京浜工業地帯沿いの高速道路を走ってみれば、正に臨海であり、雑多で逃げ場のない、そして隙間もない領域であることが解る。平日に大地震が発生したならば、その混乱ぶりは想像も出来ない。10年とは経過していないのだが、久し振りに用事を作って訪れてみた。大きく景色が変わったわけではないが、密度はより高くなったと感じる。災害など無いに越したことは無いのだが、それなりに巨大な災害は、この国に住んでいれば必ず遭遇するはずである。

その後に、ちょっと寄り道をして名古屋に戻ったわけだが、相模湾沿岸に立ち並ぶ家々も、巨大な津波にひとたまりも無かろうと思うわけだ。眼前に聳える富士の宝永火口が、今にも黒煙を上げるのではないかと恐怖したが、幸いにそんなこともなく、津波にも襲われず。これまた久しぶりに伊豆半島を横断してみたが、1930年に生じた大地震での断層を記録した公園などもあり、遥か南方からやってきた伊豆半島は未だに活発に本州に押し付けられているのだなと、その活力に圧倒される。

都市伝説に引っ張られるわけでは無いのだが、大地震はこの国に住んでいる限りは必ずどこかで起こりえる。そして人々は巻き込まれる宿命にある。そのような遺構を拝見するたびに、今を謙虚に迎え、そして自らを律していくことに全力を掛けようと思うのだ。自分を変える事だけは可能だからね。この瞬間の外界を変えることは出来ないけれどね。
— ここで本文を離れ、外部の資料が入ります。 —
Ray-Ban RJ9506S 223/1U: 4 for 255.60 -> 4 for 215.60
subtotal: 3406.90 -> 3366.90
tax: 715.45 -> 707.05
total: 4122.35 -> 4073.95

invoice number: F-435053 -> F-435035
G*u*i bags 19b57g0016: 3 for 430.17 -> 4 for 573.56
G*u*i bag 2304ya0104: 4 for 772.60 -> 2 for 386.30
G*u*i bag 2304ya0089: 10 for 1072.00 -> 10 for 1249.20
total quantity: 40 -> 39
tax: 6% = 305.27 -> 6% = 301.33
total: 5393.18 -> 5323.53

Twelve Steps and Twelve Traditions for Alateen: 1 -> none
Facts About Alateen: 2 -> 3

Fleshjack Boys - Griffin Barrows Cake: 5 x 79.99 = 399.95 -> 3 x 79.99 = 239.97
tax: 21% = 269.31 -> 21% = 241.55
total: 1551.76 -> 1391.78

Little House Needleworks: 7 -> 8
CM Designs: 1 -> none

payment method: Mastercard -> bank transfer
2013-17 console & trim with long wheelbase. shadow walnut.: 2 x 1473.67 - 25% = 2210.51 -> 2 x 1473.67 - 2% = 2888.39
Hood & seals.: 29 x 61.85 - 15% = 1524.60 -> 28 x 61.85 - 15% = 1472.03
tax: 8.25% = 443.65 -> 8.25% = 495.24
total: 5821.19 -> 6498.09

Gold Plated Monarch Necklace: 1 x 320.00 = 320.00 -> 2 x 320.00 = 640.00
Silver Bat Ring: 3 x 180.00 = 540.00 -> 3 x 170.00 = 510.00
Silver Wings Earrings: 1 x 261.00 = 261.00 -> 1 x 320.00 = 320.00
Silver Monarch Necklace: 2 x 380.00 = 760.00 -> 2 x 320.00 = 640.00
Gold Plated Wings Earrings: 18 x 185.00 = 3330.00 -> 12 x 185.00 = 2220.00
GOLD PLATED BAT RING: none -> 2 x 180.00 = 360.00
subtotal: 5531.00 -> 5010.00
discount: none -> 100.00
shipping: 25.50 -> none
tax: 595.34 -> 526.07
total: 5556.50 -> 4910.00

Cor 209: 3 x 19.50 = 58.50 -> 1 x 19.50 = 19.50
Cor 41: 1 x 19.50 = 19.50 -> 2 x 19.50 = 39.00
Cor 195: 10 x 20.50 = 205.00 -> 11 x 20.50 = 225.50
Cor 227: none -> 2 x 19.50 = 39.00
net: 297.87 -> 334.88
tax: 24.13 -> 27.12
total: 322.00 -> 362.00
能登地域の水害に唖然とする。今年の元日の大震災から、国を挙げて支援をさせて頂いて、今に至った。それが天の成せる技によって無為に帰す。世界を見渡しても天災は至る所で猛威を振るっている。人の所作が人に還ったのであれば仕方のないところだと諦めるしかない。ジタバタできない。だからこそ、今、この瞬間瞬間を猛烈に強烈に生きるしかない。その為に学ぶ。その為に思考する。他の為に思考する。生きるとはそういうことだ。